Horn Book Guide Reviews

Former child prodigy Colin (a hilarious blend of self-doubt and oblivious narcissism) only dates girls named Katherine. Recovering from yet another breakup, he's dragged out of bed (and to Tennessee) by his best friend, Hassan. The friendship between them forms the heart of this laugh-out-loud novel--a singular coming-of-age American road trip that both satirizes and pays homage to its many classic predecessors. Copyright 2007 Horn Book Guide Reviews.

Horn Book Magazine Reviews

Former child prodigy Colin, faced with the real-world uselessness of his genius for trivia and word games, has no idea what to do with his life. Floundering, he lets his best friend Hassan drag him on a road trip while he attempts to recover from his breakup with Katherine XIX (he only dates girls named Katherine). Visiting the grave of the Archduke Franz Ferdinand in Tennessee, they befriend the tour guide, Lindsey Lee Wells, and accept summer jobs from her mother. As the three teens grow closer, Colin deals with his Katherine baggage by attempting to crack the code of love with his "Theorem of Underlying Katherine Predictability" (his last chance, he thinks, to "do something that matters"). Flashbacks to the various Katherine romances flesh out Colin's character (a pitch-perfect blend of self-doubt and oblivious narcissism) and provide hilarious insight into the peculiarities and universalities of insecure love. Hassan, often the butt of his own Muslim jokes, subverts the "jolly fat guy" stereotype with a quick wit and mounting frustration with being the sidekick. The final confrontation between Colin and him is the heart of the story, far more affecting than Colin's romantic tribulations. Laugh-out-loud funny, this second novel by the author of Printz winner Looking for Alaska (rev. 3/05) charts a singular coming-of-age American road trip that is at once a satire of and tribute to its many celebrated predecessors. Copyright 2006 Horn Book Magazine Reviews.

Kirkus Reviews

Colin Singleton, child prodigy, tries to turn his 19 failed encounters with girls named Katherine into a formula that will predict the outcome of all relationships and elevate him to genius status. He and best friend Hassan take a somewhat non-traditional post-graduation road trip and end up in Gutshot, Tenn., guests of the owner of a factory that makes strings for tampons.
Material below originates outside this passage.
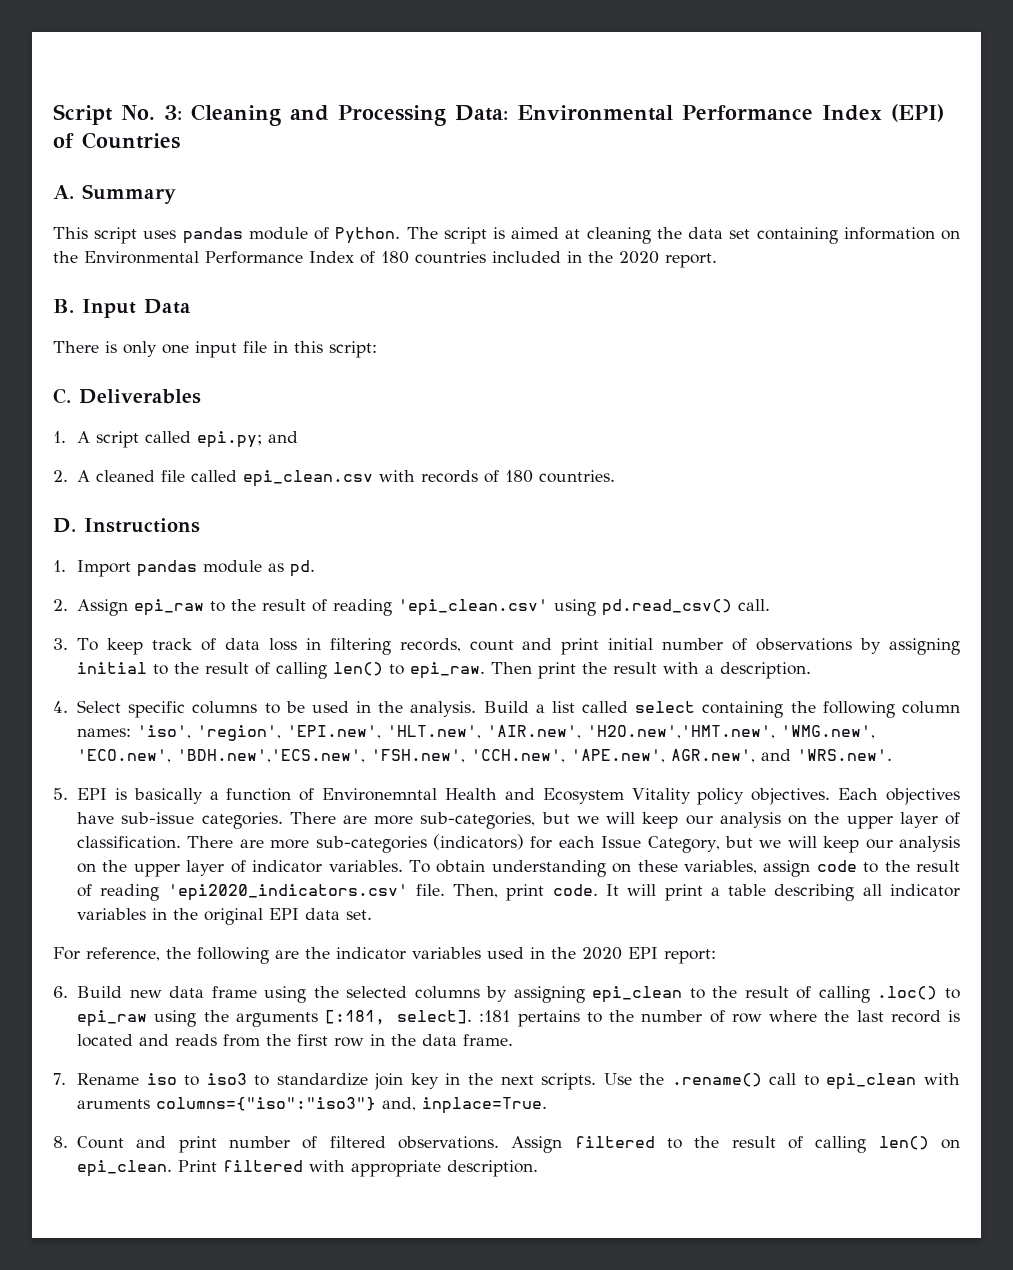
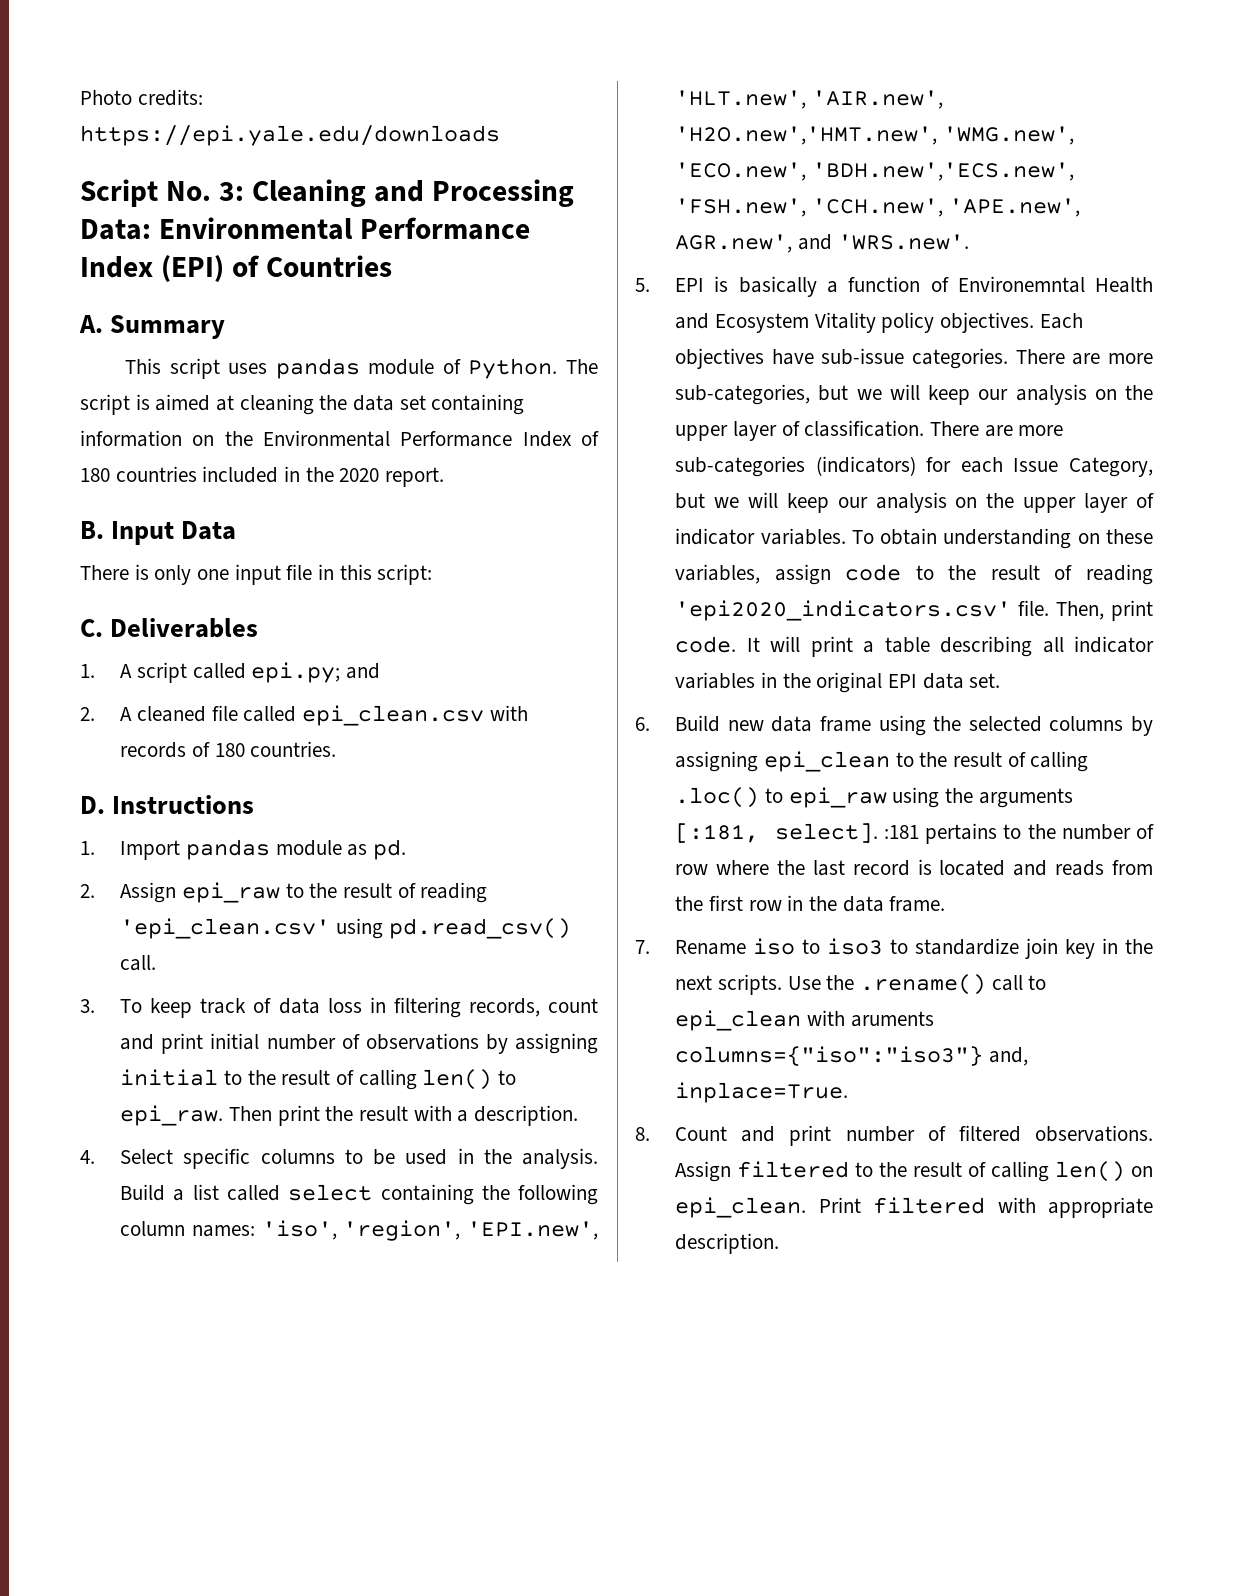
(53, 114) none -> [80,89,203,106] [80,125,500,146] Photo credits: https://epi.yale.edu/downloads //
[53,947,716,964] // For reference, the following are the indicator variables used in the 2020 EPI report: -> (1001, 680) none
Colin's wit, anagrams and philosophical quest for order combine with Lebanese Hassan's Muslim heritage and stand-up comedy routines to challenge the macho posturing of local youth, who are friends of Lindsey, the daughter of their hostess. When the boys are hired to collect oral histories of the town, their attachment to the small-town folk is cemented by cruising main street and hunting wild boar. Relationships develop, as does Colin, whom Lindsey somehow manages to teach how to tell a story, a skill truly lacking earlier. Sustaining the mood of giddy fun and celebratory discovery, Green omits the dark moments and bleak tragedy of his Printz Award-winning debut, Looking for Alaska (2005). There are tender tearful moments of romance and sadness balanced by an ironic tone and esoteric footnotes along with complex math. Fully fun, challengingly complex and entirely entertaining. (Fiction. YA) Copyright Kirkus 2006 Kirkus/BPI Communications.All rights reserved.

Publishers Weekly Reviews

Green follows his debut novel, Looking for Alaska , with this comic story about Colin Singleton, who at 17, considers himself a failure. "Formerly a prodigy. Formerly full of potential. Currently full of shit," he thinks, when, on graduation day, his girlfriend breaks up with him, the 19th girl named Katherine he has dated and been dumped by. (That number includes some third- and fourth-grade encounters, one of which lasted three minutes.) Colin's best friend, Hassan, an overweight underachiever, suggests a road trip to lift Colin out of his funk. A highway sign advertising the grave of the Austro-Hungarian archduke whose assassination sparked WWI leads them to Gutshot, Tenn., and Lindsey Lee Wells, whose mother, Hollis, is the town's largest employer she owns a factory that makes tampon strings. Hollis offers the boys jobs recording oral histories of local residents, which they accept, though Colin's true preoccupation is a mathematical formula ("The Theorem of Underlying Katherine Predictability"), which will forecast the duration of all romantic relationships and enable him to make his mark on the world. It's not much of a plot, but Green's three companionable main characters make the most of it. Colin's epiphany he can't predict the future but he can reinvent himself, maybe even date a girl not named Katherine is pretty basic, but the intelligent humor that will make many readers eager to go along with him and Hassan for the ride. Ages 14-up. (Sept.)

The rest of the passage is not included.